## What you are asked to do
Beginning with the line that holds "<p>16h20 - Oportunidades", copy every remaining line of the listing below exactly, and leave the pictures out.
____
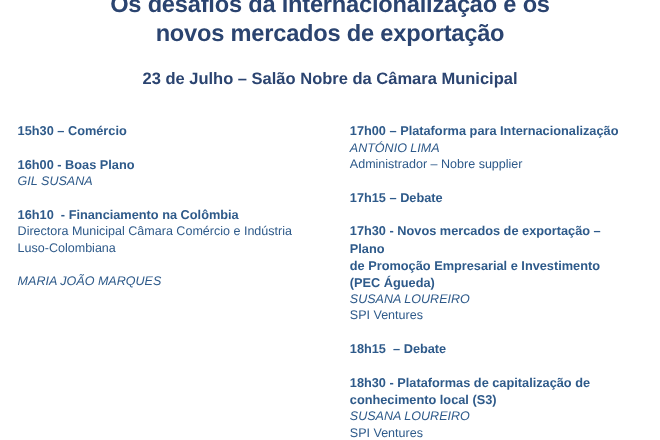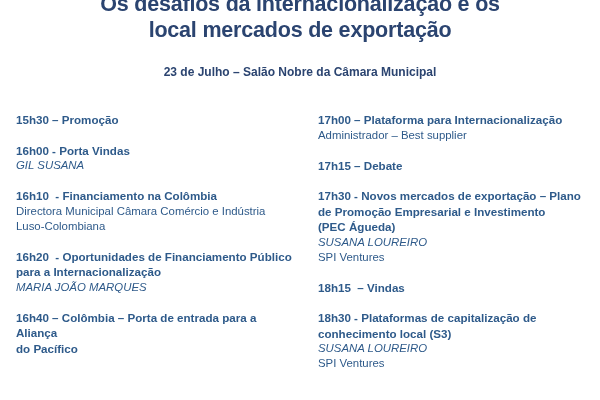"local mercados de exportação" span.line { text: local -> novos }
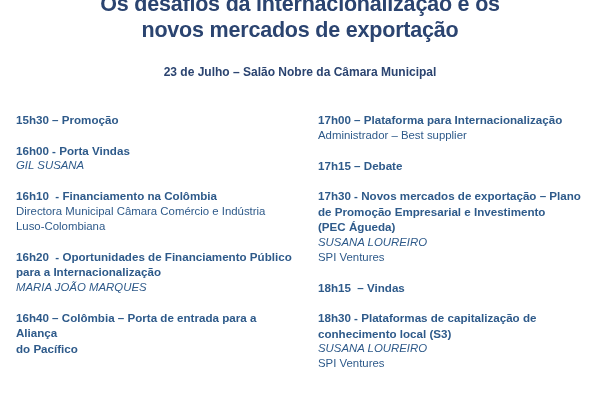"23 de Julho – Salão" .subtitle { font-size: 12px -> 15px }
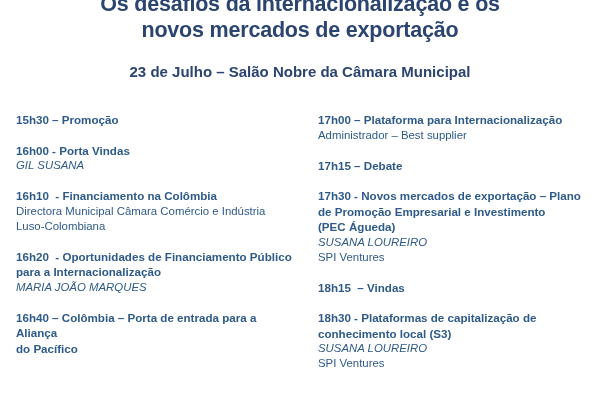"15h30 – Promoção" p.entry-title { text: Promoção -> Comércio }
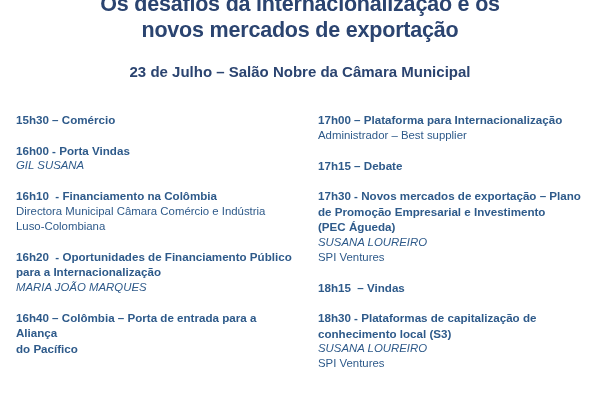"17h00 – Plataforma para" .column-right { padding-right: 6px -> 22px }
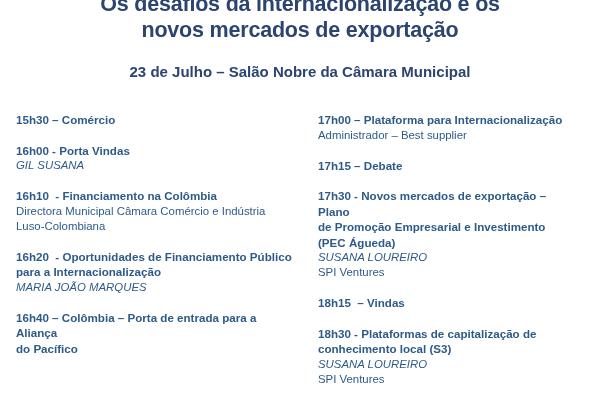"ANTÓNIO LIMA" p.entry-speaker { html: none -> <p>ANTÓNIO LIMA</p> }
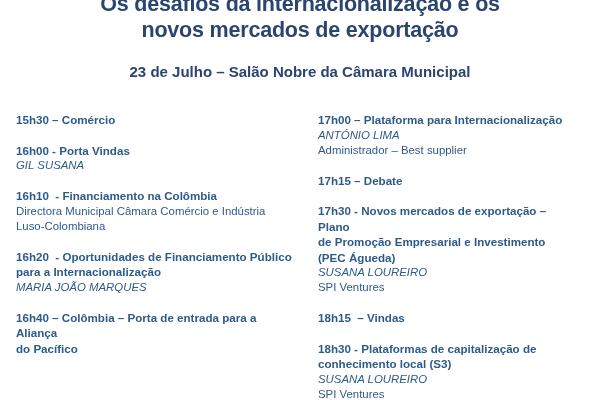"16h00 - Porta Vindas" p.entry-title { text: Porta Vindas -> Boas Plano }
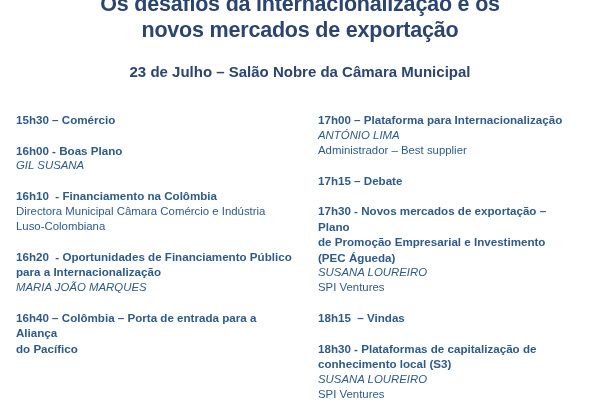"Administrador – Best supplier" p.entry-role { text: Best -> Nobre }
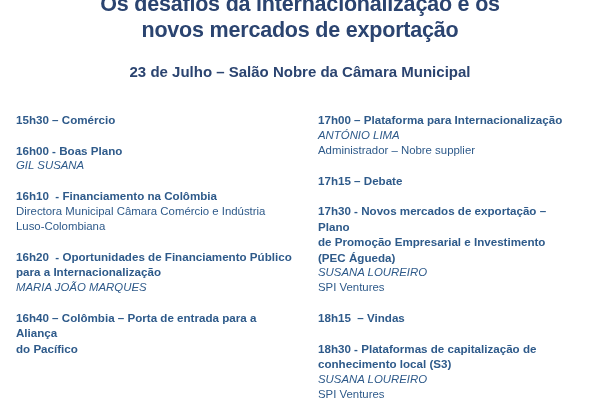"16h20 - Oportunidades de Financiamento" p.entry-title { html: <p>16h20 - Oportunidades de Financiamento Público para a Internacionalização</p> -> none }
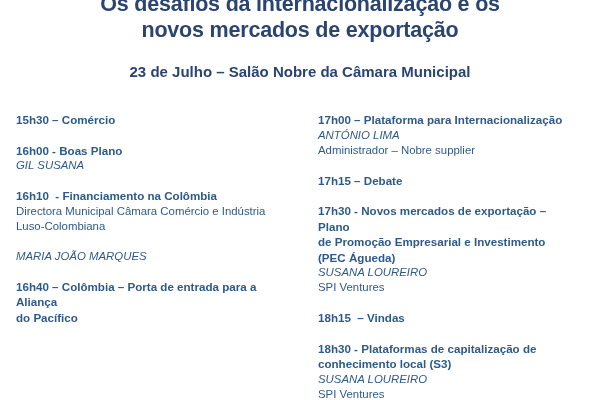"16h40 – Colômbia – Porta" div.entry { html: <div> <p>16h40 – Colômbia – Porta de entrada para a Aliança do Pacífico</p> </div> -> none }
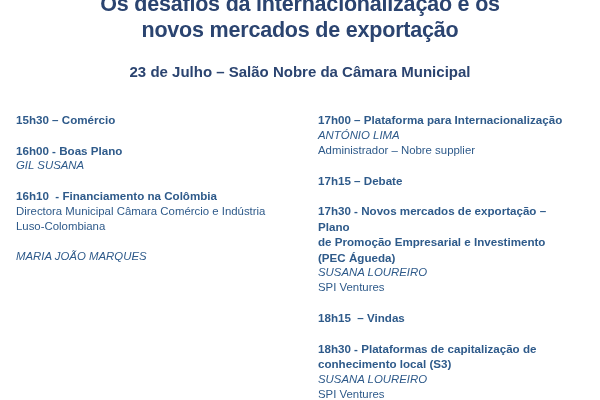"18h15 – Vindas" p.entry-title { text: Vindas -> Debate }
____
## Answer to this problem
"16h20 - Oportunidades de Financiamento" p.entry-title { html: <p>16h20 - Oportunidades de Financiamento Público para a Internacionalização</p> -> none }
"16h40 – Colômbia – Porta" div.entry { html: <div> <p>16h40 – Colômbia – Porta de entrada para a Aliança do Pacífico</p> </div> -> none }
"18h15 – Vindas" p.entry-title { text: Vindas -> Debate }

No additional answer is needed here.